◆ Aim of the task
Please print each record that follows precisely as it appears.

Top of Dataset excerpts

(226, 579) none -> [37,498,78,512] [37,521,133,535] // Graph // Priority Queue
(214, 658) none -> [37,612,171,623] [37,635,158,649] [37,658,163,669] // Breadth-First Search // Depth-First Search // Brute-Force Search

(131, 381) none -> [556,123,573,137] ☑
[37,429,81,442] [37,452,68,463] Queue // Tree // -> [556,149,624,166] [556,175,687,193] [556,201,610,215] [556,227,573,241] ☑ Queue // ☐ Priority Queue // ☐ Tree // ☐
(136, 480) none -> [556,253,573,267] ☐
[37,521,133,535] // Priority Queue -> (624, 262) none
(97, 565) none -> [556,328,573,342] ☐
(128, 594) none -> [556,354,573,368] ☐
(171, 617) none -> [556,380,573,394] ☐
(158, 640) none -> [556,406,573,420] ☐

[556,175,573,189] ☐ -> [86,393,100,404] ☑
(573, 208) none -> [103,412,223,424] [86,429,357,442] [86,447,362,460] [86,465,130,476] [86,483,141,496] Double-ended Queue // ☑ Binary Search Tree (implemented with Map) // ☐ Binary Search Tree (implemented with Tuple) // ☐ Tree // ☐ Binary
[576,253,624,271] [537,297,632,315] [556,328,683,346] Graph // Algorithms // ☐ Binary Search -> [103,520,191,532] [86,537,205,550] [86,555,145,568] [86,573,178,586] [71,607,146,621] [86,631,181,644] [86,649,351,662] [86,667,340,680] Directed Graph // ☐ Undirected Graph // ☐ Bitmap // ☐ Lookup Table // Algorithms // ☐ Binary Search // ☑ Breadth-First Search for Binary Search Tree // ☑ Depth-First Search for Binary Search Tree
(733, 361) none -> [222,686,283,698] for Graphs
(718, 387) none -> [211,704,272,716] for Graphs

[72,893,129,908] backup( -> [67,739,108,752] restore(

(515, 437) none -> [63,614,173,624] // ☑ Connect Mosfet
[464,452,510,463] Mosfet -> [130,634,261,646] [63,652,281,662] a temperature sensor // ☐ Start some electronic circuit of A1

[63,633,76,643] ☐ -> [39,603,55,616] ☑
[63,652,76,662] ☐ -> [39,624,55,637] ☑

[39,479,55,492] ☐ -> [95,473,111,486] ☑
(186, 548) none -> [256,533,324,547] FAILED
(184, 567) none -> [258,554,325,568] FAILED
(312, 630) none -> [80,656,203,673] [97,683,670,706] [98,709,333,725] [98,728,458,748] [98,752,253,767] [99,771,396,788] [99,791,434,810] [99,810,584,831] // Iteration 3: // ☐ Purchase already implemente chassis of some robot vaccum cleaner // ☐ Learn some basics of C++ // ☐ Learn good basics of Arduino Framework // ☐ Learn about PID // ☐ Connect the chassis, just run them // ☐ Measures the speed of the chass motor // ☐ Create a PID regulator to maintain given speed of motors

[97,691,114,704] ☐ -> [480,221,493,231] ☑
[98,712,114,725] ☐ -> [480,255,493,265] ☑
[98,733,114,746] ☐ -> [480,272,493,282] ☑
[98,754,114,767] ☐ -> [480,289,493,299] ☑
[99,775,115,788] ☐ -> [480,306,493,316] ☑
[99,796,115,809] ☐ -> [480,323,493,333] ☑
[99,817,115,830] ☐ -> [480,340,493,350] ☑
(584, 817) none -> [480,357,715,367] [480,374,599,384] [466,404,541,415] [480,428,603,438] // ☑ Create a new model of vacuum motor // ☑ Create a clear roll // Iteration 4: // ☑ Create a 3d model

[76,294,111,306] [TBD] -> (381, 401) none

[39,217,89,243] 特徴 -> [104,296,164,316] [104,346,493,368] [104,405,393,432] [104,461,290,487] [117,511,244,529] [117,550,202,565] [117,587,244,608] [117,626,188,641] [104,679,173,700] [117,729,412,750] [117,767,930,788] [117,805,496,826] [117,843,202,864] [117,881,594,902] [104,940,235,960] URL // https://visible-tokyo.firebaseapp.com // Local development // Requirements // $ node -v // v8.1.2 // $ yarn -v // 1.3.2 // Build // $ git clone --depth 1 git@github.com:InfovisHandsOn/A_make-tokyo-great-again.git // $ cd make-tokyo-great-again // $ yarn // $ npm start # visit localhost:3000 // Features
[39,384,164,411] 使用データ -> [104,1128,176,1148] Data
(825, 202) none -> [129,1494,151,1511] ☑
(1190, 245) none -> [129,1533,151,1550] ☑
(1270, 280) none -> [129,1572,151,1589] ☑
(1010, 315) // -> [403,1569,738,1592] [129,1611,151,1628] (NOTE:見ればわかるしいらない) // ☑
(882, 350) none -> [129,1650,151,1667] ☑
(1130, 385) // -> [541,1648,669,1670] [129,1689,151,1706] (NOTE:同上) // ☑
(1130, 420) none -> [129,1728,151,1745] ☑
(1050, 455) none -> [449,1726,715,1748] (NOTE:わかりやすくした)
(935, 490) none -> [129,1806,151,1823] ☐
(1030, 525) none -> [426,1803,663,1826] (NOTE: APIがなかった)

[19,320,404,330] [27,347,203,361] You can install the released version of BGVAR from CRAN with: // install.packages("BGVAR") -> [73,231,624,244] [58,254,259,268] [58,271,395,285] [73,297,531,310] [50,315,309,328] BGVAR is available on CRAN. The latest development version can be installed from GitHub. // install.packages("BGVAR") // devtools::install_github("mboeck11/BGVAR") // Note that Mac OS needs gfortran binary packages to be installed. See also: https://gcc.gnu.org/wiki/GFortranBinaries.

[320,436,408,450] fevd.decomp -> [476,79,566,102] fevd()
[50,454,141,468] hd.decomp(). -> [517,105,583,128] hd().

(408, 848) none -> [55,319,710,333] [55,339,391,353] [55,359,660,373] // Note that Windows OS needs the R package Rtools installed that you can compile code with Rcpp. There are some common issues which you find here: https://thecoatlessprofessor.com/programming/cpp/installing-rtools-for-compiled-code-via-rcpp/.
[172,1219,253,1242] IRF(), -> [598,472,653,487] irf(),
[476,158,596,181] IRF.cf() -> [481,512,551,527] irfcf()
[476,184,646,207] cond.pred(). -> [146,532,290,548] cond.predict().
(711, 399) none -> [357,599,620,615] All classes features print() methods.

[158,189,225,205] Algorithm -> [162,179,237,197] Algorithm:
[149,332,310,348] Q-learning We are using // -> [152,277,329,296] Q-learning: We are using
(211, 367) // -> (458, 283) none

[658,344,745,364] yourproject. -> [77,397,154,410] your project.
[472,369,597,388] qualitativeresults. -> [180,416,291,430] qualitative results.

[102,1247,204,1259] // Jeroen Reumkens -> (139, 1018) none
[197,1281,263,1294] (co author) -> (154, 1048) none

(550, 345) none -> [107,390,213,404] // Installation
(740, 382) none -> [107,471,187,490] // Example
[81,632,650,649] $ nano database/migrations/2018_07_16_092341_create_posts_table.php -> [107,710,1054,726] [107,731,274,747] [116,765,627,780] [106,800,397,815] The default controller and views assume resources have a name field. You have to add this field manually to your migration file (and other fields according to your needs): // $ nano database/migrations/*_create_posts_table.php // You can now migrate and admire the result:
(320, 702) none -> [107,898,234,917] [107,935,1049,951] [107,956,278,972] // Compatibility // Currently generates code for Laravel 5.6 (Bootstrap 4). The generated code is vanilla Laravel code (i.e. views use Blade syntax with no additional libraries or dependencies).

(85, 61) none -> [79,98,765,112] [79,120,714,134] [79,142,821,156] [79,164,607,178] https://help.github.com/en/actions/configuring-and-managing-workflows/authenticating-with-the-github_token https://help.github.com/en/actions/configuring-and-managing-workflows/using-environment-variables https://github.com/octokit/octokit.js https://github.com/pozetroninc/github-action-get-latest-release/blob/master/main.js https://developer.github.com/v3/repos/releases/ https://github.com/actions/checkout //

Bottom of Dataset excerpts

◆ Answer space
(226, 579) none -> [37,498,78,512] [37,521,133,535] // Graph // Priority Queue
(214, 658) none -> [37,612,171,623] [37,635,158,649] [37,658,163,669] // Breadth-First Search // Depth-First Search // Brute-Force Search

(131, 381) none -> [556,123,573,137] ☑
[37,429,81,442] [37,452,68,463] Queue // Tree // -> [556,149,624,166] [556,175,687,193] [556,201,610,215] [556,227,573,241] ☑ Queue // ☐ Priority Queue // ☐ Tree // ☐
(136, 480) none -> [556,253,573,267] ☐
[37,521,133,535] // Priority Queue -> (624, 262) none
(97, 565) none -> [556,328,573,342] ☐
(128, 594) none -> [556,354,573,368] ☐
(171, 617) none -> [556,380,573,394] ☐
(158, 640) none -> [556,406,573,420] ☐

[556,175,573,189] ☐ -> [86,393,100,404] ☑
(573, 208) none -> [103,412,223,424] [86,429,357,442] [86,447,362,460] [86,465,130,476] [86,483,141,496] Double-ended Queue // ☑ Binary Search Tree (implemented with Map) // ☐ Binary Search Tree (implemented with Tuple) // ☐ Tree // ☐ Binary
[576,253,624,271] [537,297,632,315] [556,328,683,346] Graph // Algorithms // ☐ Binary Search -> [103,520,191,532] [86,537,205,550] [86,555,145,568] [86,573,178,586] [71,607,146,621] [86,631,181,644] [86,649,351,662] [86,667,340,680] Directed Graph // ☐ Undirected Graph // ☐ Bitmap // ☐ Lookup Table // Algorithms // ☐ Binary Search // ☑ Breadth-First Search for Binary Search Tree // ☑ Depth-First Search for Binary Search Tree
(733, 361) none -> [222,686,283,698] for Graphs
(718, 387) none -> [211,704,272,716] for Graphs

[72,893,129,908] backup( -> [67,739,108,752] restore(

(515, 437) none -> [63,614,173,624] // ☑ Connect Mosfet
[464,452,510,463] Mosfet -> [130,634,261,646] [63,652,281,662] a temperature sensor // ☐ Start some electronic circuit of A1

[63,633,76,643] ☐ -> [39,603,55,616] ☑
[63,652,76,662] ☐ -> [39,624,55,637] ☑

[39,479,55,492] ☐ -> [95,473,111,486] ☑
(186, 548) none -> [256,533,324,547] FAILED
(184, 567) none -> [258,554,325,568] FAILED
(312, 630) none -> [80,656,203,673] [97,683,670,706] [98,709,333,725] [98,728,458,748] [98,752,253,767] [99,771,396,788] [99,791,434,810] [99,810,584,831] // Iteration 3: // ☐ Purchase already implemente chassis of some robot vaccum cleaner // ☐ Learn some basics of C++ // ☐ Learn good basics of Arduino Framework // ☐ Learn about PID // ☐ Connect the chassis, just run them // ☐ Measures the speed of the chass motor // ☐ Create a PID regulator to maintain given speed of motors

[97,691,114,704] ☐ -> [480,221,493,231] ☑
[98,712,114,725] ☐ -> [480,255,493,265] ☑
[98,733,114,746] ☐ -> [480,272,493,282] ☑
[98,754,114,767] ☐ -> [480,289,493,299] ☑
[99,775,115,788] ☐ -> [480,306,493,316] ☑
[99,796,115,809] ☐ -> [480,323,493,333] ☑
[99,817,115,830] ☐ -> [480,340,493,350] ☑
(584, 817) none -> [480,357,715,367] [480,374,599,384] [466,404,541,415] [480,428,603,438] // ☑ Create a new model of vacuum motor // ☑ Create a clear roll // Iteration 4: // ☑ Create a 3d model

[76,294,111,306] [TBD] -> (381, 401) none

[39,217,89,243] 特徴 -> [104,296,164,316] [104,346,493,368] [104,405,393,432] [104,461,290,487] [117,511,244,529] [117,550,202,565] [117,587,244,608] [117,626,188,641] [104,679,173,700] [117,729,412,750] [117,767,930,788] [117,805,496,826] [117,843,202,864] [117,881,594,902] [104,940,235,960] URL // https://visible-tokyo.firebaseapp.com // Local development // Requirements // $ node -v // v8.1.2 // $ yarn -v // 1.3.2 // Build // $ git clone --depth 1 git@github.com:InfovisHandsOn/A_make-tokyo-great-again.git // $ cd make-tokyo-great-again // $ yarn // $ npm start # visit localhost:3000 // Features
[39,384,164,411] 使用データ -> [104,1128,176,1148] Data
(825, 202) none -> [129,1494,151,1511] ☑
(1190, 245) none -> [129,1533,151,1550] ☑
(1270, 280) none -> [129,1572,151,1589] ☑
(1010, 315) // -> [403,1569,738,1592] [129,1611,151,1628] (NOTE:見ればわかるしいらない) // ☑
(882, 350) none -> [129,1650,151,1667] ☑
(1130, 385) // -> [541,1648,669,1670] [129,1689,151,1706] (NOTE:同上) // ☑
(1130, 420) none -> [129,1728,151,1745] ☑
(1050, 455) none -> [449,1726,715,1748] (NOTE:わかりやすくした)
(935, 490) none -> [129,1806,151,1823] ☐
(1030, 525) none -> [426,1803,663,1826] (NOTE: APIがなかった)

[19,320,404,330] [27,347,203,361] You can install the released version of BGVAR from CRAN with: // install.packages("BGVAR") -> [73,231,624,244] [58,254,259,268] [58,271,395,285] [73,297,531,310] [50,315,309,328] BGVAR is available on CRAN. The latest development version can be installed from GitHub. // install.packages("BGVAR") // devtools::install_github("mboeck11/BGVAR") // Note that Mac OS needs gfortran binary packages to be installed. See also: https://gcc.gnu.org/wiki/GFortranBinaries.

[320,436,408,450] fevd.decomp -> [476,79,566,102] fevd()
[50,454,141,468] hd.decomp(). -> [517,105,583,128] hd().

(408, 848) none -> [55,319,710,333] [55,339,391,353] [55,359,660,373] // Note that Windows OS needs the R package Rtools installed that you can compile code with Rcpp. There are some common issues which you find here: https://thecoatlessprofessor.com/programming/cpp/installing-rtools-for-compiled-code-via-rcpp/.
[172,1219,253,1242] IRF(), -> [598,472,653,487] irf(),
[476,158,596,181] IRF.cf() -> [481,512,551,527] irfcf()
[476,184,646,207] cond.pred(). -> [146,532,290,548] cond.predict().
(711, 399) none -> [357,599,620,615] All classes features print() methods.

[158,189,225,205] Algorithm -> [162,179,237,197] Algorithm:
[149,332,310,348] Q-learning We are using // -> [152,277,329,296] Q-learning: We are using
(211, 367) // -> (458, 283) none

[658,344,745,364] yourproject. -> [77,397,154,410] your project.
[472,369,597,388] qualitativeresults. -> [180,416,291,430] qualitative results.

[102,1247,204,1259] // Jeroen Reumkens -> (139, 1018) none
[197,1281,263,1294] (co author) -> (154, 1048) none

(550, 345) none -> [107,390,213,404] // Installation
(740, 382) none -> [107,471,187,490] // Example
[81,632,650,649] $ nano database/migrations/2018_07_16_092341_create_posts_table.php -> [107,710,1054,726] [107,731,274,747] [116,765,627,780] [106,800,397,815] The default controller and views assume resources have a name field. You have to add this field manually to your migration file (and other fields according to your needs): // $ nano database/migrations/*_create_posts_table.php // You can now migrate and admire the result:
(320, 702) none -> [107,898,234,917] [107,935,1049,951] [107,956,278,972] // Compatibility // Currently generates code for Laravel 5.6 (Bootstrap 4). The generated code is vanilla Laravel code (i.e. views use Blade syntax with no additional libraries or dependencies).

(85, 61) none -> [79,98,765,112] [79,120,714,134] [79,142,821,156] [79,164,607,178] https://help.github.com/en/actions/configuring-and-managing-workflows/authenticating-with-the-github_token https://help.github.com/en/actions/configuring-and-managing-workflows/using-environment-variables https://github.com/octokit/octokit.js https://github.com/pozetroninc/github-action-get-latest-release/blob/master/main.js https://developer.github.com/v3/repos/releases/ https://github.com/actions/checkout //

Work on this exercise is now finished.